Dragged Across Concrete
We last saw Vince Vaughn on our screens as Bradley Thomas in the 2017 movie Brawl in Cell Block 99, crushing skulls in his hands in a role that revolutionised the way any cinemagoer could ever have imagined viewing the actor. Looking to very much continue this rebirth as a gritty, violent yet versatile actor, the star is back once again creaming said heads, taking up the offer from the grizzliest actor/director in the game at this time – none other than Mel Gibson – to star in S Craig Zahler’s buddy cop, neo-crime, blood-splashing brutality thriller that we would no less come to expect from these two experienced actors.
Two detectives who like to take justice into their own hands and hold a little too tightly, Brett (Gibson) and Anthony (Vaughn) find themselves temporarily forced to hand in their badges when an operation is perceived to be heavy-handed. In search for vengeance and the justice they feel they truly deserve, they begin trailing a criminal organisation that leads them into circumstances they did not originally anticipate. All the while, racial prejudices drive various motives and as crossfires begin to cause the victim count to pile up, the safety of our off-duty cops becomes shrouded in doubt.
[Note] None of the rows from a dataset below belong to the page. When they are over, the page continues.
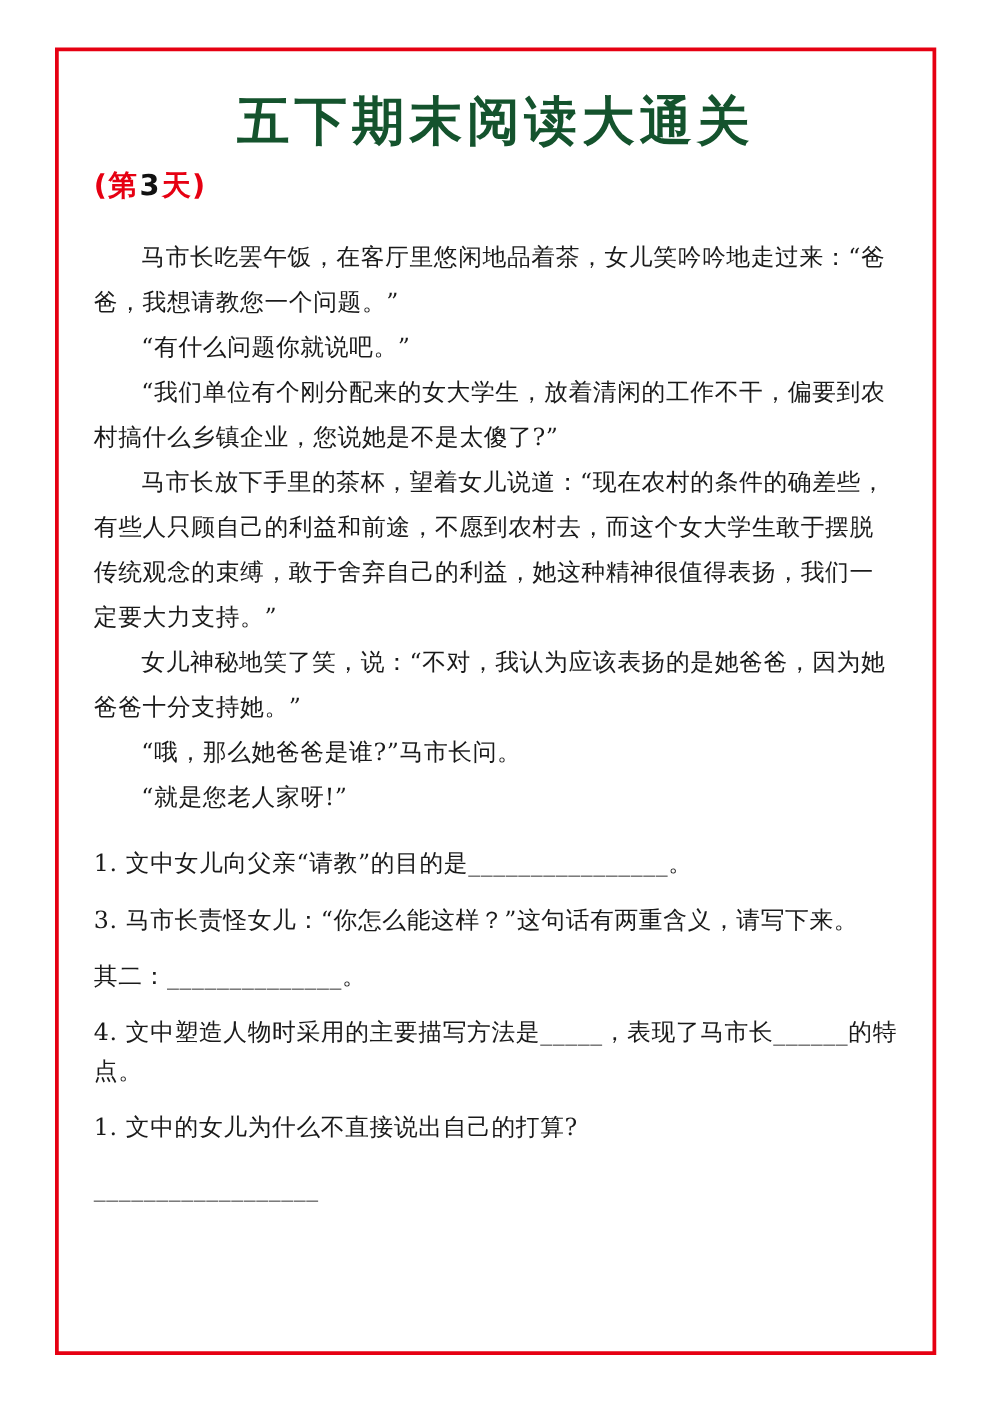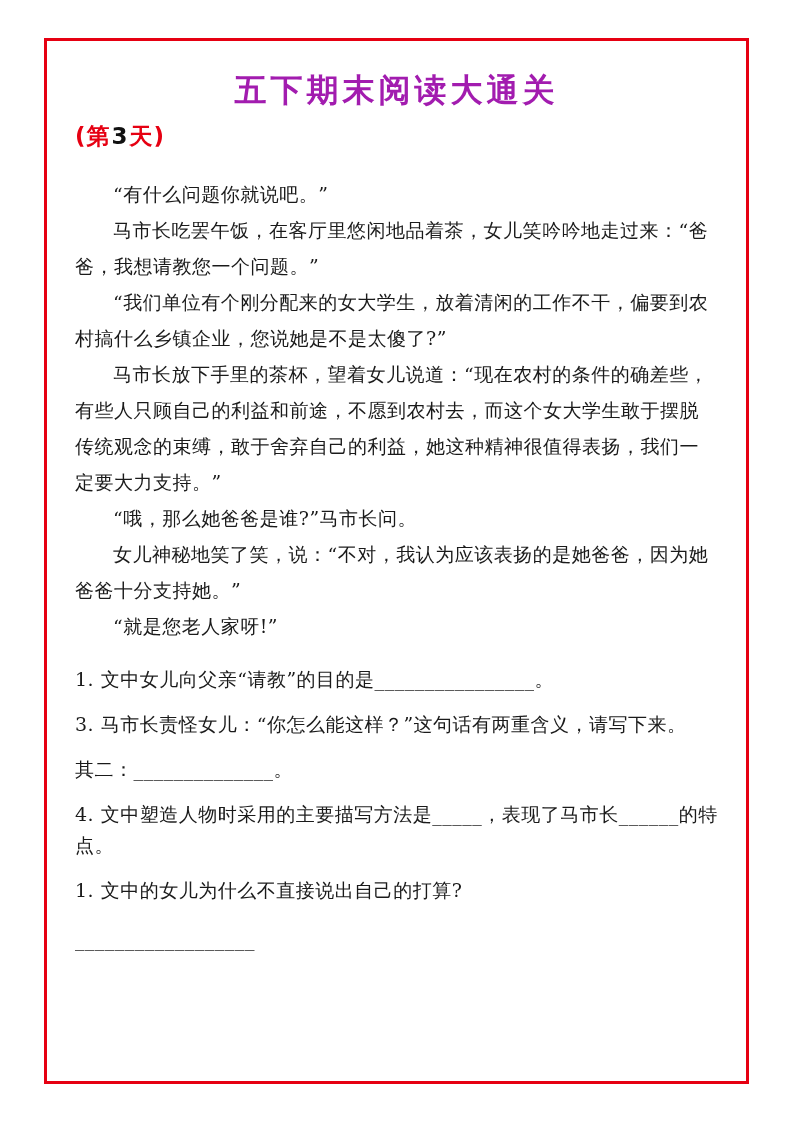"五下期末阅读大通关" .title { color: #a21caf -> #14532d; font-size: 32px -> 42px }
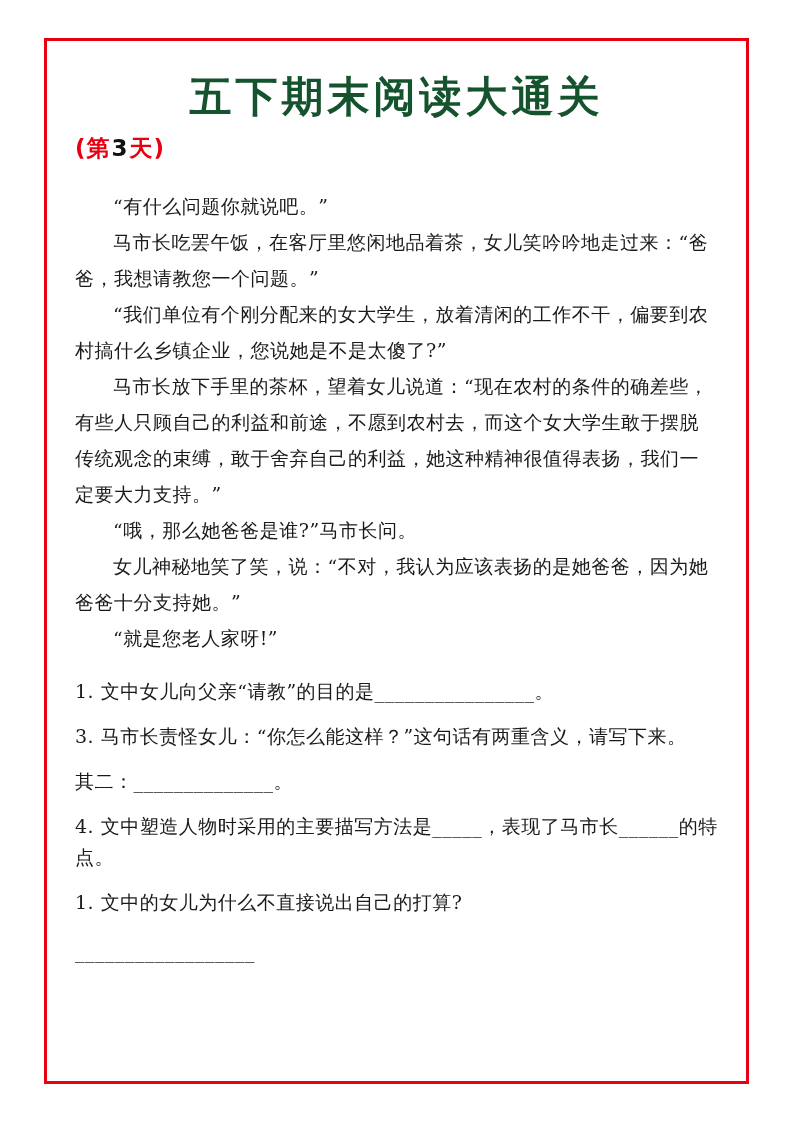"“有什么问题你就说吧。”" p { order: before "马市长吃罢午饭，在客厅里悠闲地品着茶，女儿笑吟吟地走过来：“爸爸，我想请教您一个" -> after "马市长吃罢午饭，在客厅里悠闲地品着茶，女儿笑吟吟地走过来：“爸爸，我想请教您一个" }
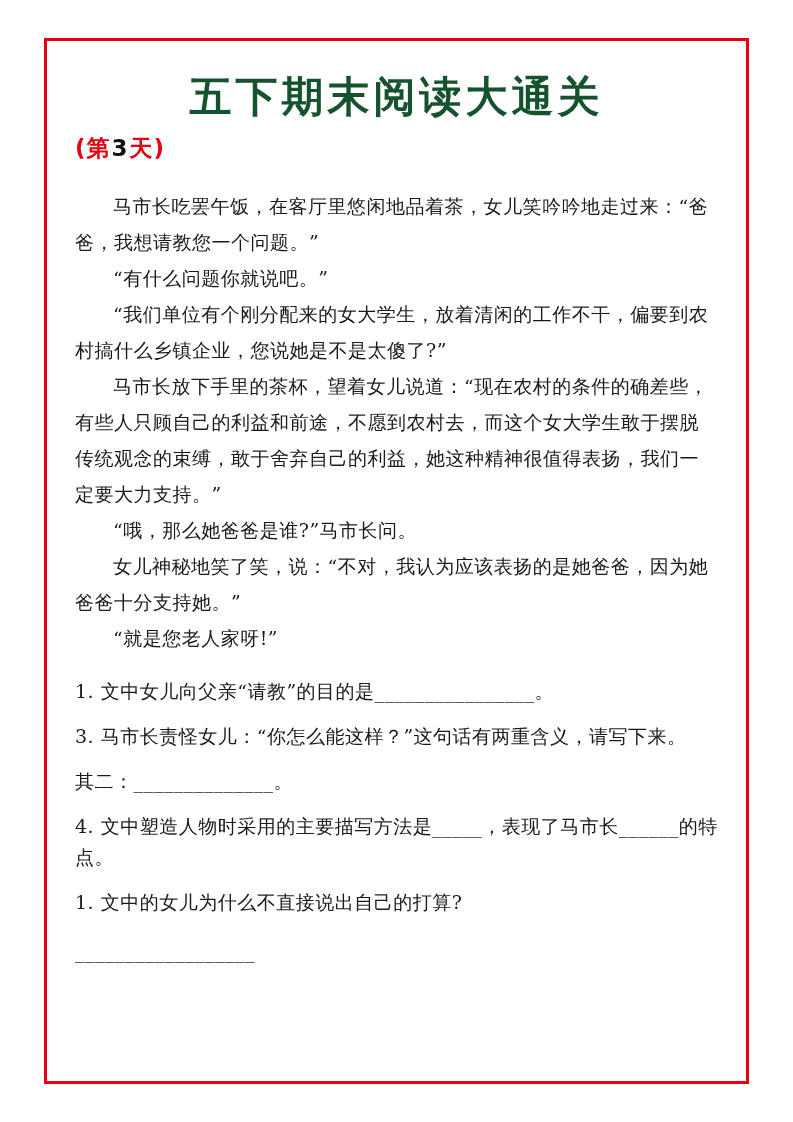"“哦，那么她爸爸是谁?”马市长问。" p { order: before "女儿神秘地笑了笑，说：“不对，我认为应该表扬的是她爸爸，因为她爸爸十分支持她。”" -> after "女儿神秘地笑了笑，说：“不对，我认为应该表扬的是她爸爸，因为她爸爸十分支持她。”" }
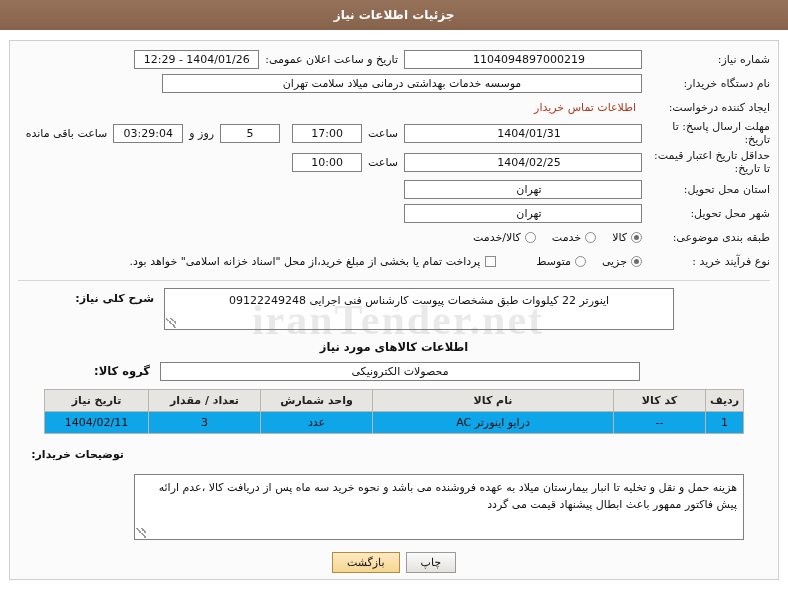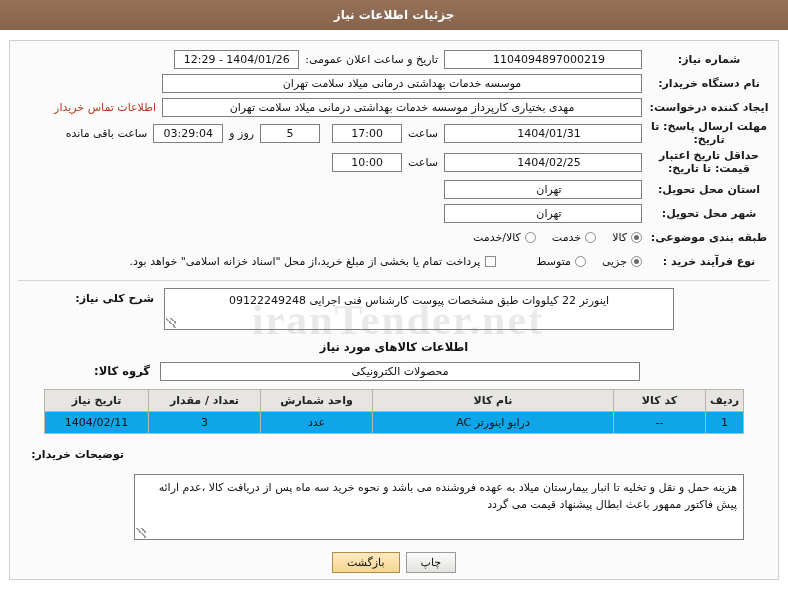"1104094897000219" .fld.med { width: 198px -> 238px }
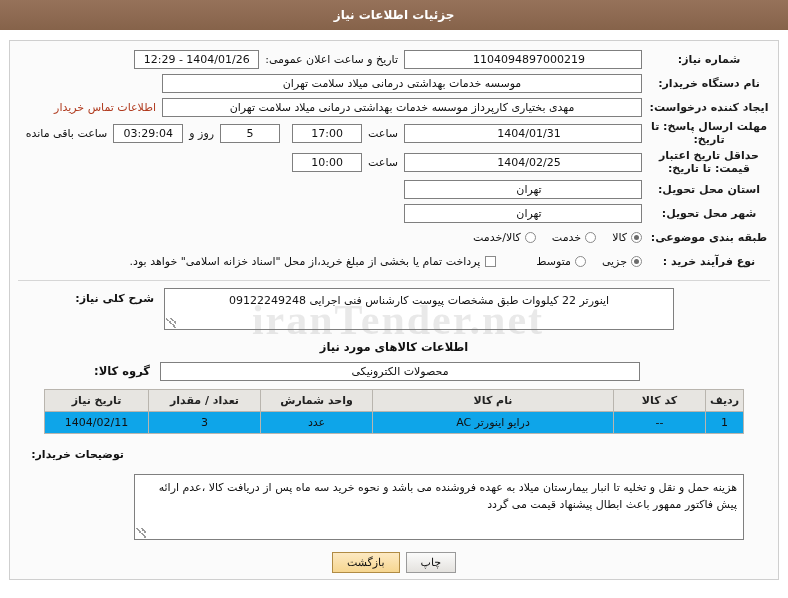"شماره نیاز:" .lbl { font-weight: bold -> none; text-align: center -> right }
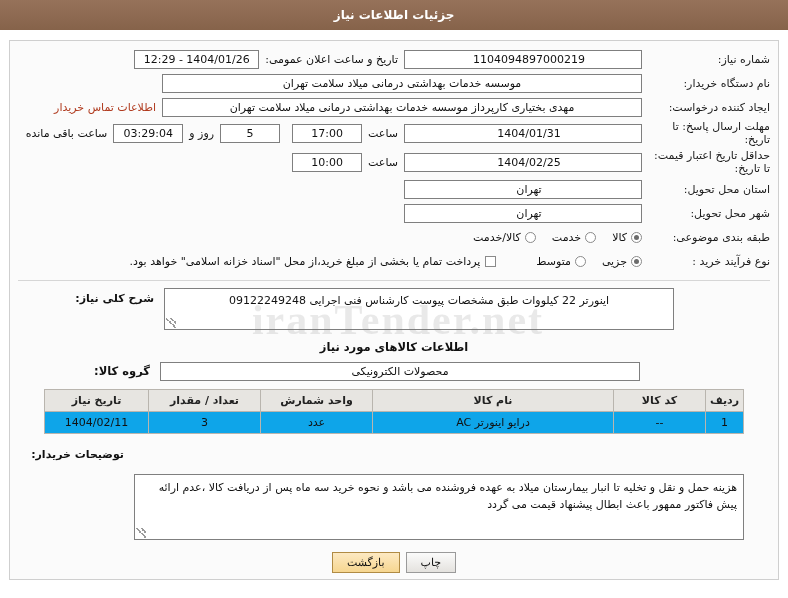"مهدی بختیاری کارپرداز موسسه خدمات" div.fld { html: <div>مهدی بختیاری کارپرداز موسسه خدمات بهداشتی درمانی میلاد سلامت تهران</div> -> none }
There are a number of front car seat scenes in which Vaughn and Gibson converse at length both on topical and highly irrelevant subject matter, proving intimate and entertaining through the fog of crude language. There is a sense of realism injected into these scenes. The exchanges are visceral, right down to the consumption of an egg salad sandwich (we feel your pain, Mel). Wit and humour are woven into the darker story arc, delivered brilliantly by the two protagonists, and although a little tricky and fudgy to follow, it’s what you witness with your own eyes that makes Dragged Across Concrete a riveting, yet melodic, watch.
Zahler has a wonderful ear for music and chooses to unleash this into the film to terrific effect, adding drama, ambiance and even intensity to scenes that both justify and enjoyably contradict the requirement for such rhythmic reverberations. This, paired with splendidly curious cinematography, makes the bloodshed incredibly palatable and all the more enticing as the plot unravels.
The flaws? Well, the movie is long – with a runtime of over two and a half hours – so buckle up, but also settle in for a picture that sustains and drives your attention, alongside your will power and long distance persistence, in the most provocative and violently absorbing manner. Lengthy but not painful seems the most appropriate summary, with Zahler’s imagination and creativity commanding the screen in what is ultimately a successfully striking character study on numerous counts. Think Reservoir Dogs meets The Nice Guys and you won’t be far off.
Dragged Across Concrete is released nationwide on 19th April 2019.